Hawaiians are the Future of Low Carbon Transportation
SB 506 would make a climate change and public health warning label mandatory at all gas pumps in Hawai’i.
Duke University physicist Drew Shindell estimates that every gallon of regular unleaded gas burned now costs society $6.50 — $8 for diesel – in climate and public health related expenditures. With every gas consumer currently absorbing these rising costs, it will be imperative Hawaiian gas consumers know these hidden harms not to mention, the need for oil companies to disclose them at the point of sale.
But electric vehicles for instance, thanks to government incentives and improved manufacturing techniques, are already reaching price parity with internal combustion. It seems reasonable then that these gas pump labels may be a distraction from the more important work of say, investing aggressively in public charging infrastructure?
Or maybe, the super-low carbon, and equitable, future passenger transportation paradigm we will need to adopt, won’t involve a simple swapping-out of ICE vehicles for EV? While U.C. Davis transportation engineering professor Dan Sperling agrees transportation will need to be electrified, this new paradigm will be in a much more public transit-oriented arrangement. In addition to our existing public transit system, to reach our emissions cutting goals of carbon neutrality by 2045, people will need to increasingly eschew private car ownership he says, and choose ridesharing and carpooling summoned through their ride-sharing app.
While we can debate the feasibility of such lifestyle changes, the point is everyday people will shape this new transportation paradigm through the behavioral changes they are willing, and able, to make. From this perspective, transparency at the pump is a sort of baseline where the labels will meet consumers where they are. That is, the public’s understanding of the harmful effects from burning gasoline and diesel it turns out, isn’t very good. “Warming labels” are a public interest, consumer-right-to-know imperative in a democracy. The labels in this context, would be an essential public education tool where it is better more people know gas burning harms the climate and health.
Sure, when people are exposed to the label, they’ll still need to buy the gas. But the labels also can in the immediate sense, increase awareness that gas combustion has harmful effects and improve the odds consumers en masse, will ponder what the gas-free transportation alternatives are. With a commensurate response to shifting attitudes on the commercial and policy side, I might add. A more comprehensive transportation emissions policy then, would educate the consumer about these invisible damages and especially, when two in three registered voters (65%) think developing clean energy should be a high or very high priority.
From this angle, transparency at the pump would inject a sense of urgency about these dangers when most people would say conversely, switching from gas to electrons (to cut emissions) is not their top priority. The low-salience in which most people conceptualize the urgency of climate change in their personal life make other broad and probably more consequential policies to reduce emissions, like carbon taxes, a tough sell. Part of the job of transitioning to low-emissions transportation then would involve shifting public opinion about conventional fuels.

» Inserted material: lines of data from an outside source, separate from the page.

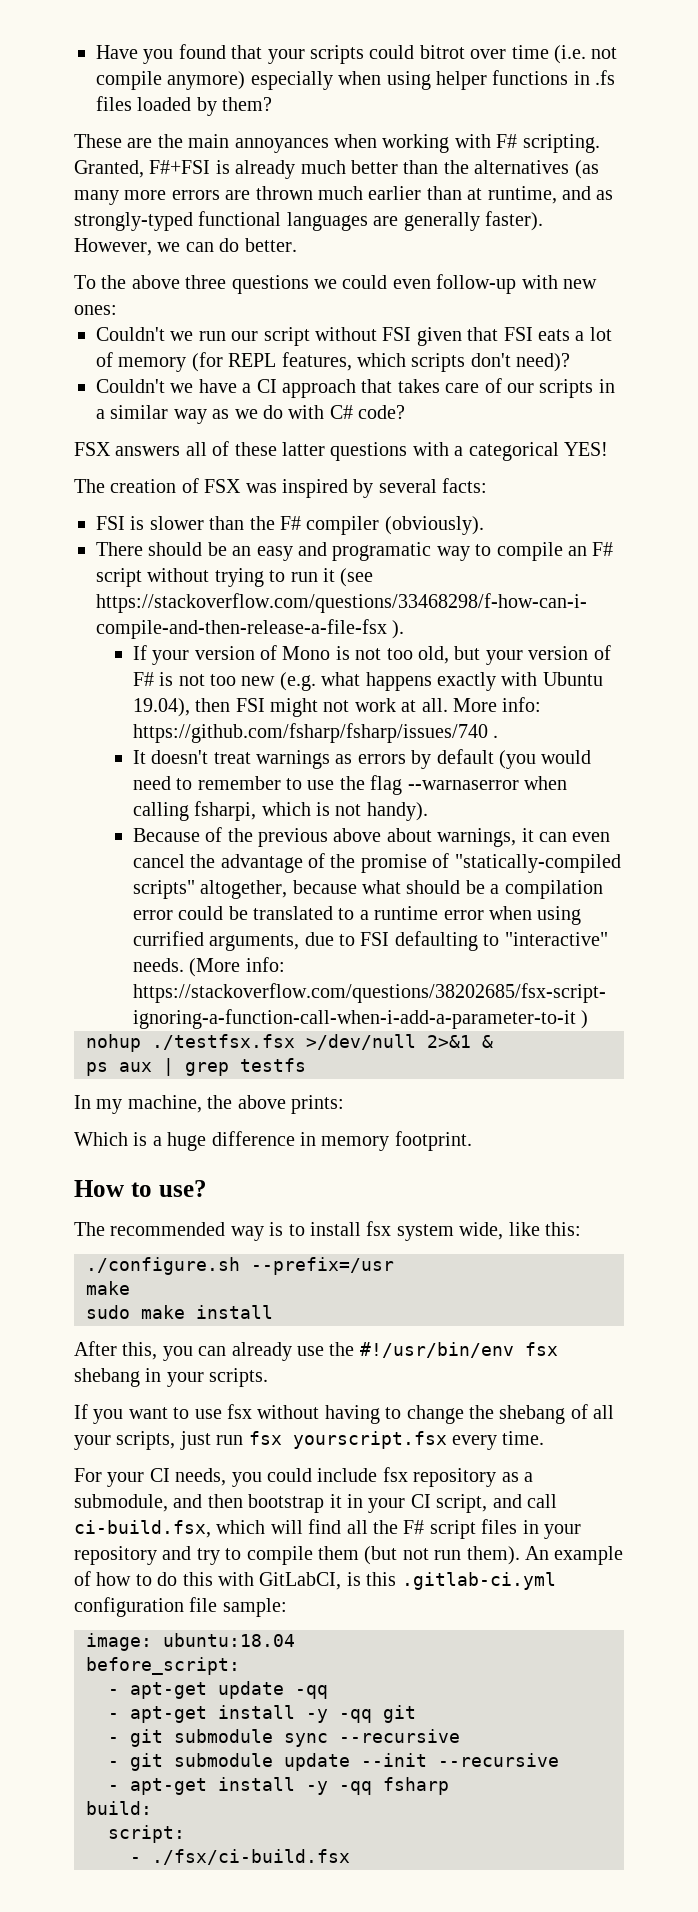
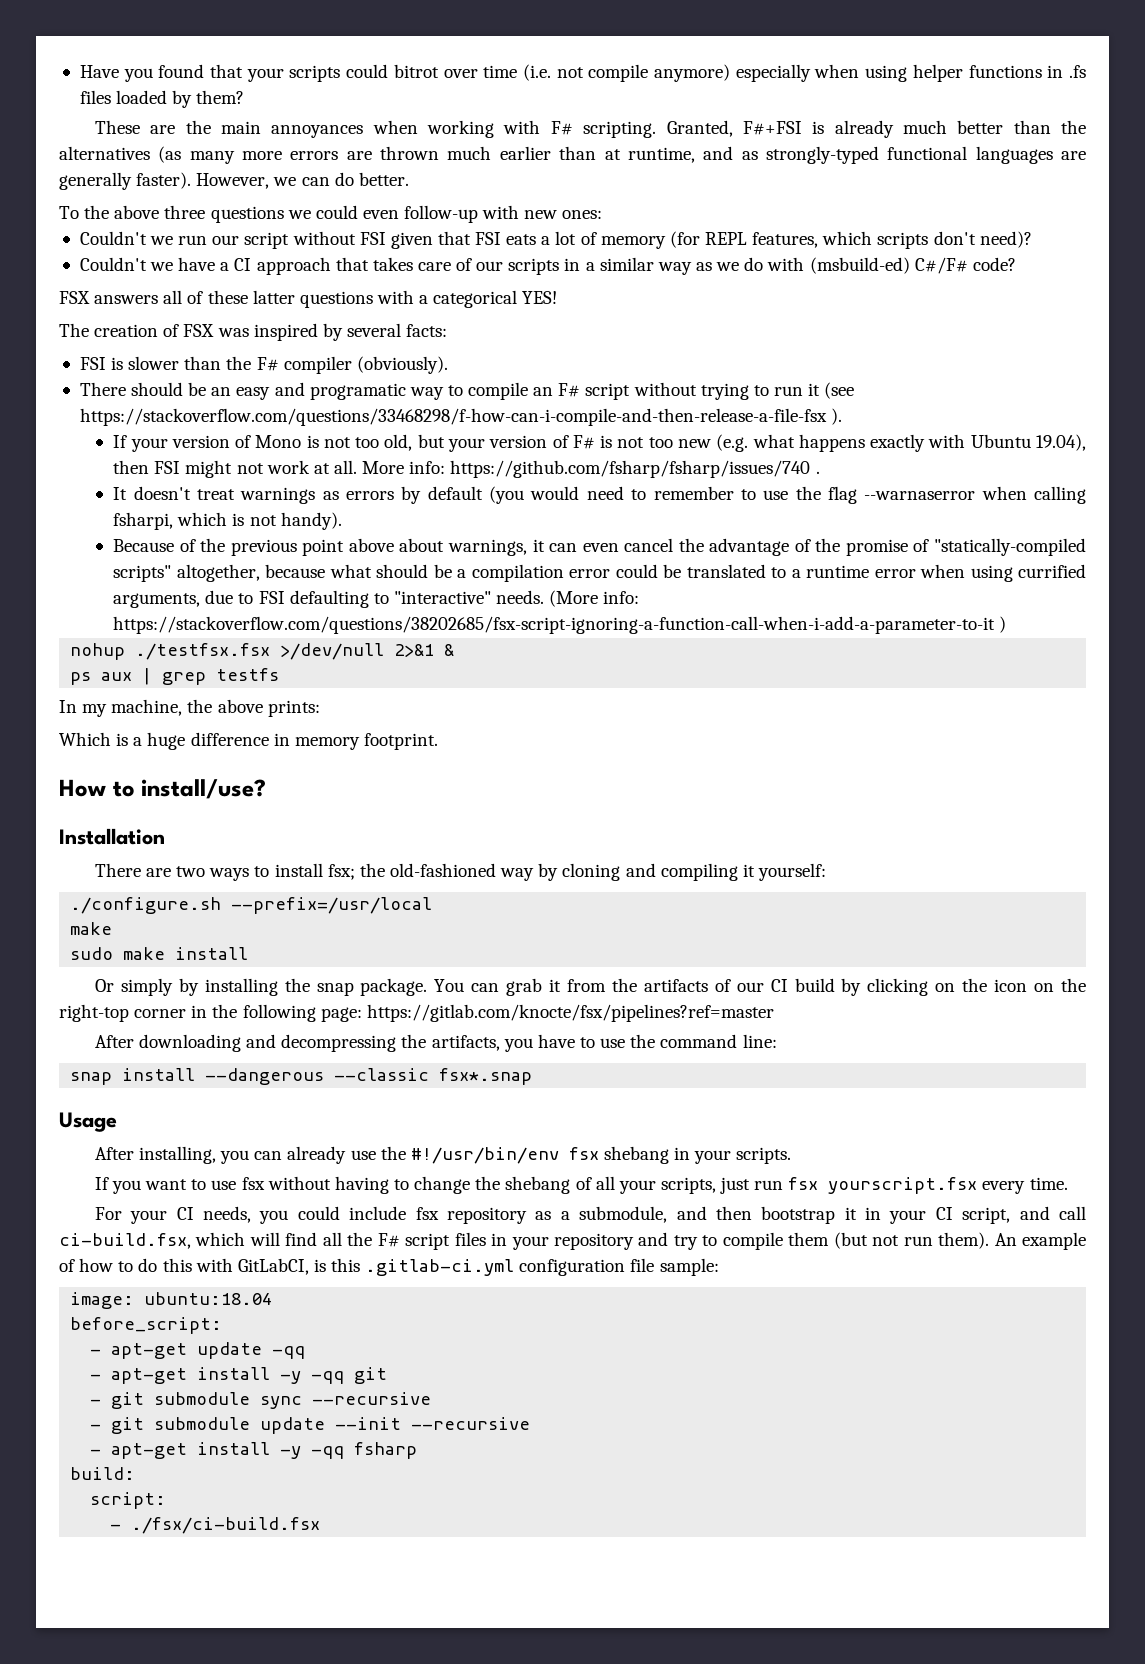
- Couldn't we have a CI approach that takes care of our scripts in a similar way as we do with C# code?
+ Couldn't we have a CI approach that takes care of our scripts in a similar way as we do with (msbuild-ed) C#/F# code?
- Because of the previous above about warnings, it can even cancel the advantage of the promise of "statically-compiled scripts" altogether, because what should be a compilation error could be translated to a runtime error when using currified arguments, due to FSI defaulting to "interactive" needs.
+ Because of the previous point above about warnings, it can even cancel the advantage of the promise of "statically-compiled scripts" altogether, because what should be a compilation error could be translated to a runtime error when using currified arguments, due to FSI defaulting to "interactive" needs.
- How to use?
- The recommended way is to install fsx system wide, like this:
+ How to install/use?
+ Installation
+ There are two ways to install fsx; the old-fashioned way by cloning and compiling it yourself:
- ./configure.sh --prefix=/usr
+ ./configure.sh --prefix=/usr/local
- After this, you can already use the #!/usr/bin/env fsx shebang in your scripts.
+ Or simply by installing the snap package. You can grab it from the artifacts of our CI build by clicking on the icon on the right-top corner in the following page: https://gitlab.com/knocte/fsx/pipelines?ref=master
+ After downloading and decompressing the artifacts, you have to use the command line:
+ snap install --dangerous --classic fsx*.snap
+ Usage
+ After installing, you can already use the #!/usr/bin/env fsx shebang in your scripts.

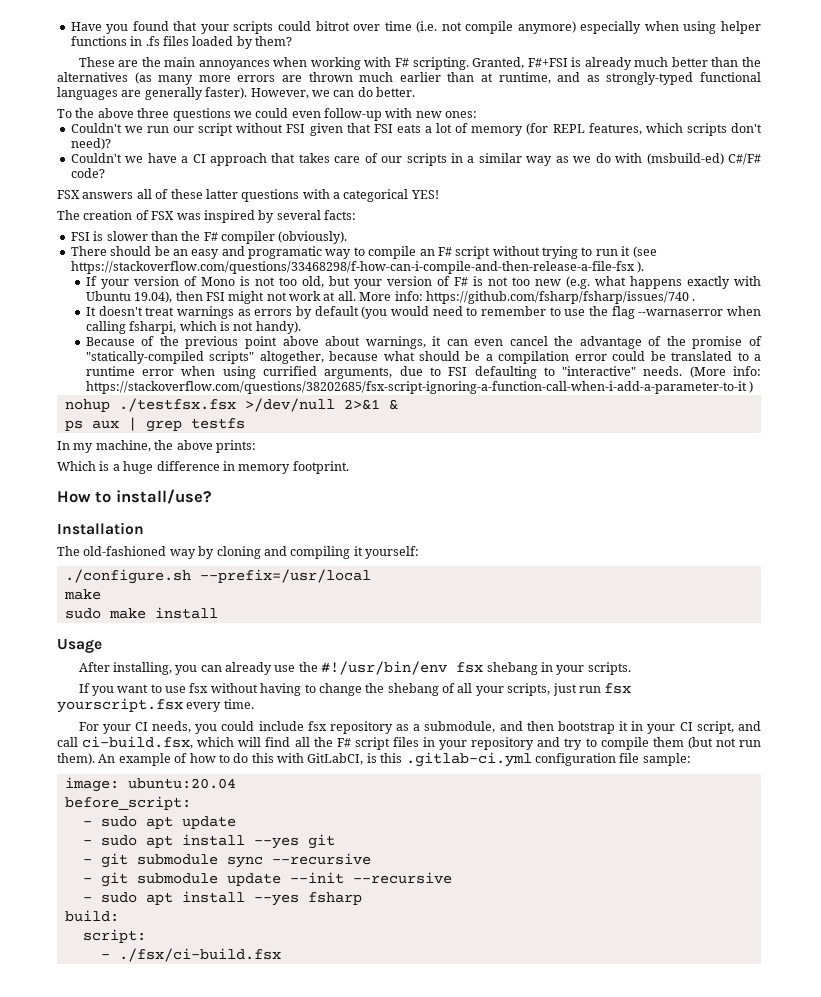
- There are two ways to install fsx; the old-fashioned way by cloning and compiling it yourself:
+ The old-fashioned way by cloning and compiling it yourself:
- Or simply by installing the snap package. You can grab it from the artifacts of our CI build by clicking on the icon on the right-top corner in the following page: https://gitlab.com/knocte/fsx/pipelines?ref=master
- After downloading and decompressing the artifacts, you have to use the command line:
- snap install --dangerous --classic fsx*.snap
- image: ubuntu:18.04
+ image: ubuntu:20.04
- - apt-get update -qq
- - apt-get install -y -qq git
+ - sudo apt update
+ - sudo apt install --yes git
- - apt-get install -y -qq fsharp
+ - sudo apt install --yes fsharp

Research shows the labels which instigate social norms could play a crucial role in transitioning more people to EVs perhaps — running increasingly on solar and wind in Hawai’i — by altering people’s perceptions of (highly polluting) fuels. Studies done on cigarette warning labels, carbon labels on locally produced apples, and Proposition 65 labels in California, have shown their capacity to permanently shift individual and group attitudes and behavior.
Labels would target inimical public perceptions there is now an urgent need to reduce emissions. Transparency obviously because the people who most need to see the information can’t see these external costs flying out of their wallets. But also, labels are a stop gap where we can’t afford to be overly reliant on the vicissitudes of markets that don’t currently pay the full external costs of these fuels.

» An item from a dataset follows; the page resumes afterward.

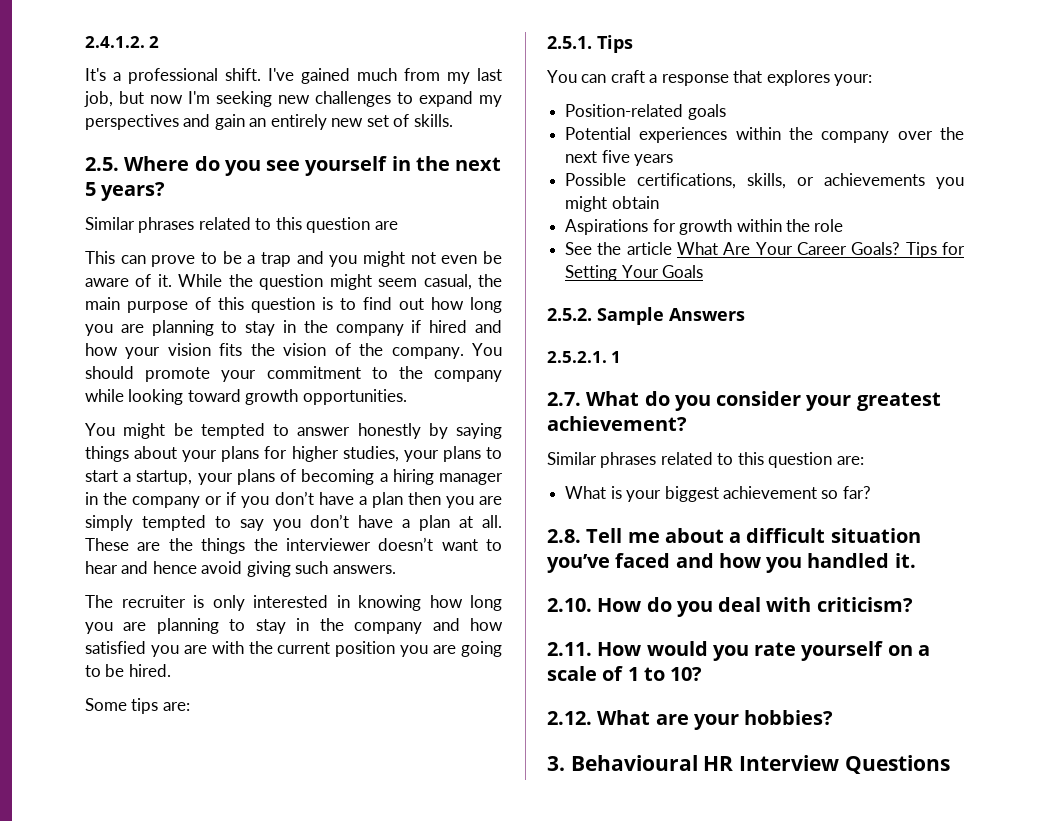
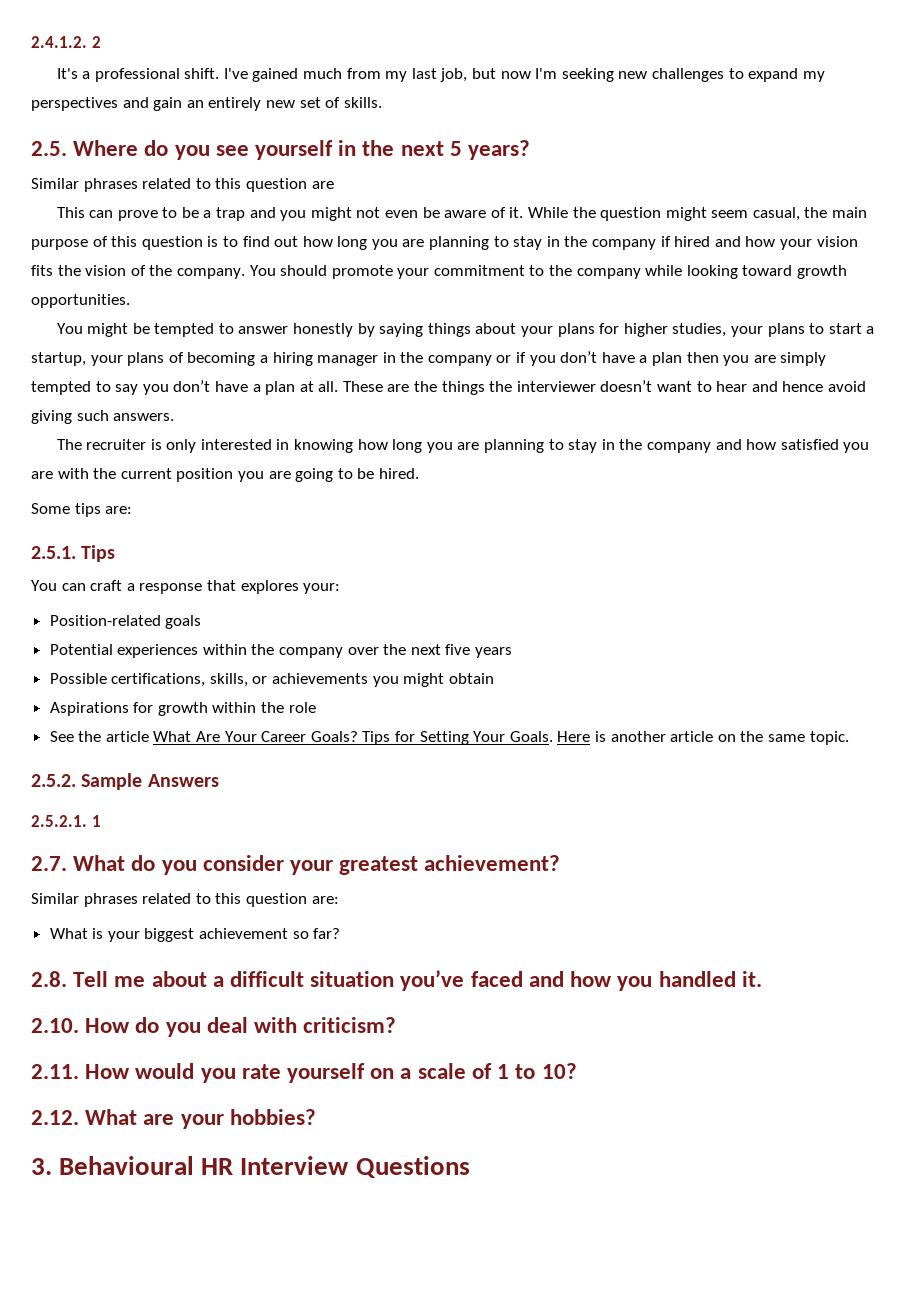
- Tips for Setting Your Goals
+ Tips for Setting Your Goals. Here is another article on the same topic.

An expedient market instrument is urgently needed, and this is where labels fit in. So how do they work? Fortuitously, people exposed to the public health language on the label, “burning gasoline, diesel, and ethanol has major consequences on human health”, is likely to produce the greatest level of concern about the problem of gas burning. In addition, most people agree climate change is a serious threat and think others should do more to address it. Labels (i.e., transparency), by eliciting already-held concerns about fossil fuel at scale, can mobilize broader concerns about gas consumption. Improved understanding of the health risks from smoking have made it virtually unthinkable to smoke in public places these days. The advent of cigarette warnings messaging already popular health concerns about smoking have created new social rules about smoking in public. Not being able to smoke in most public places, which is more or less self-regulating these days, is a level of social protection available for non-smokers that didn’t exist before 1965.
Similar, warming labels would enhance individual understanding of the climate change and public health effects from consuming these fuels. That burning gas has dangerous consequences is already popular, will help create appropriately negative popular conceptions about these fuels. A consensus agreeing with the message on the label will increase its certainty and provide the long-term impetus for individuals to consider less carbon-intense modes of transport. Namely, that a transition to clean mobility in Hawai’i if it is to be durable, will have to be led by Hawaiians themselves. This in turn, is reliant on a sustained increase in decision making capacity by gas consumers. The much-needed public investments in clean transportation infrastructure along with other policies, will need to coalesce with Hawaiians agreeing these investments are needed.